Bitcoin fell sharply as it approached the $18,500 mark. Top analysts forecast that institutional investors will buy up the decline.
The Bitcoin (BTC) price fell sharply after reaching almost $18,500 on Binance and Coinbase. The collapse was accompanied by large sell orders on spot and futures exchanges.
BTC/USD 15-minute chart. Source: TradingView.com
As Cointelegraph reported earlier, traders expected a pullback as the BTC price approached the resistance zone between $18,000 and $19,000. The market reacted sharply to the first re-test of this zone in almost three years.
Bitcoin confirmed that $18,500 is an important short term resistance.
There are two reasons why Bitcoin experienced such a rapid decline to almost $18,500. This caused other crypto currencies such as ether (ETH) to decline even more sharply.

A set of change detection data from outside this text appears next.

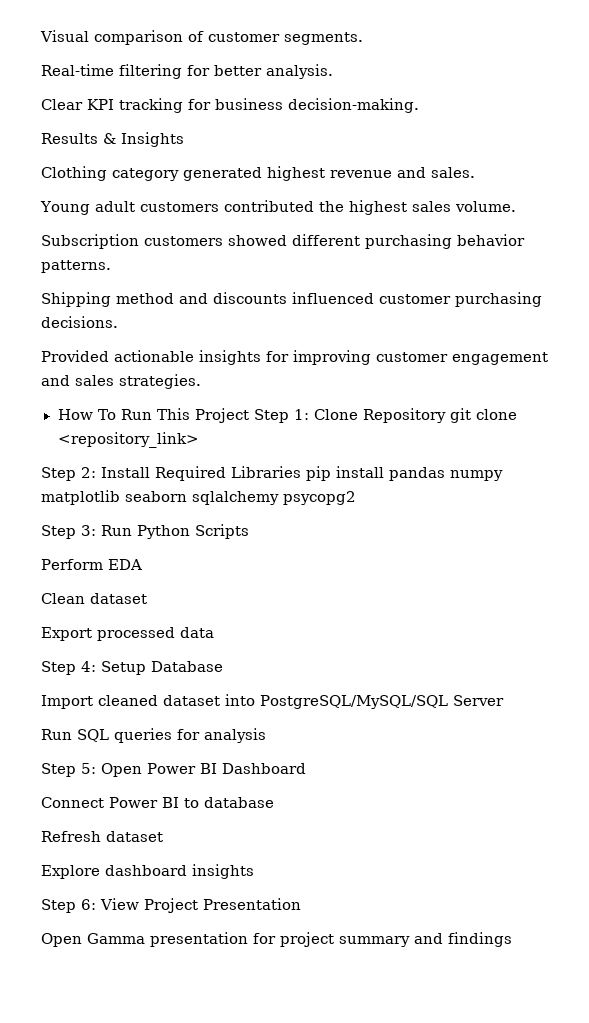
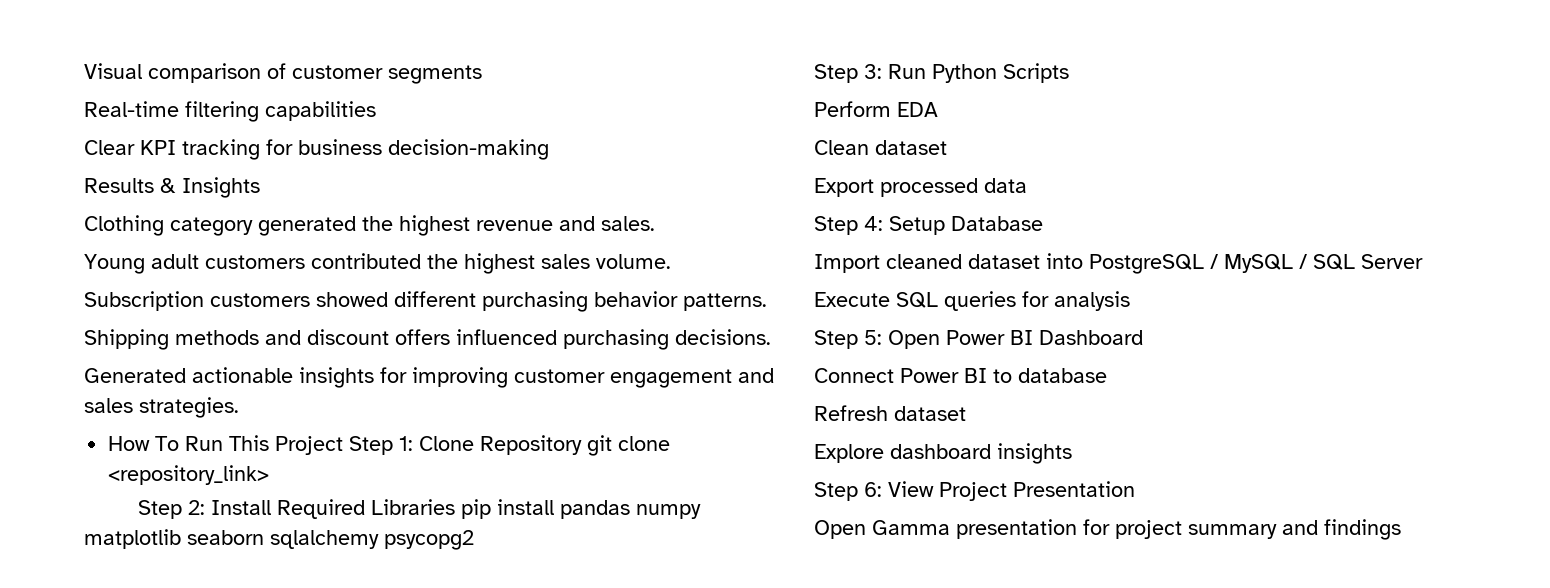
- Visual comparison of customer segments.
+ Visual comparison of customer segments
- Real-time filtering for better analysis.
+ Real-time filtering capabilities
- Clear KPI tracking for business decision-making.
+ Clear KPI tracking for business decision-making
- Clothing category generated highest revenue and sales.
+ Clothing category generated the highest revenue and sales.
- Shipping method and discounts influenced customer purchasing decisions.
+ Shipping methods and discount offers influenced purchasing decisions.
- Provided actionable insights for improving customer engagement and sales strategies.
+ Generated actionable insights for improving customer engagement and sales strategies.
- Import cleaned dataset into PostgreSQL/MySQL/SQL Server
+ Import cleaned dataset into PostgreSQL / MySQL / SQL Server
- Run SQL queries for analysis
+ Execute SQL queries for analysis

On the one hand, the 18,500 US dollar mark is the biggest resistance before a new all-time high above 20,000 US dollars. It is therefore important for sellers to defend this range. A breakout above $18,500 would increase the chance of a more extended rally.
Second, an overwhelming majority of Bitcoin addresses are profitable, while BTC is simultaneously testing an important resistance. According to IntoTheBlock, 99 per cent of BTC addresses are now profitable. This increases the likelihood of a decline because people are cashing out their winnings.
That BTC has recovered in the past two hours, it is very likely that declines will be bought aggressively. After the initial drop to $17,214 on Binance, Bitcoin immediately recovered to over $17,600.
Bitcoin’s hourly chart shows the 20-day moving average at $17,586. Thus, if BTC remains well above this level, the likelihood of a longer lasting recovery increases.
Dan Tapiero, co-founder of 10T Holdings, is confident about Bitcoin’s medium-term prospects. He said that the „big boys“ or smart money would probably buy these declines. He commented on the Bitcoin weekly chart:
„Not often in life do you have the opportunity to see a chart like this. Bitcoin is on the verge of overtaking the highs. 3rd wave of rises puts the 2017 rally in the shade and should last for several years. Actual fundamentals are driving the price, in contrast to the Speccy/ICO hype in 2017. Big boys will now buy the declines“.
Bitcoin weekly chart. Source: Bloomberg, Dan Tapiero
John Wick, a popular Bitcoin retailer, agreed. Wick said that Bitcoin was making some profit payouts, but it was still unclear how long the bears would be able to keep up the pressure. He said:
„Winnings payouts have started to start to happen at BTC. Let’s see how long the bears can sustain this decline before it is bought up again“.
Trader „Bitcoin Jack“ said that the dominant crypto currency is reaching the „finale“ of its short-term cycle. There is still some upside potential for Bitcoin after its recent decline, but he said that more long positions or buyers could fall into the trap. This would make a further decline likely.
The trader explained:
„I think we are in the final. There is still some upside potential to eradicate early short positions and trap even more long positions. Then the trap will close. We’re eating shawarma for dinner.“
Given that Bitcoin’s hourly moving averages remained strong after the collapse, the chances of a recovery are higher than for a larger decline.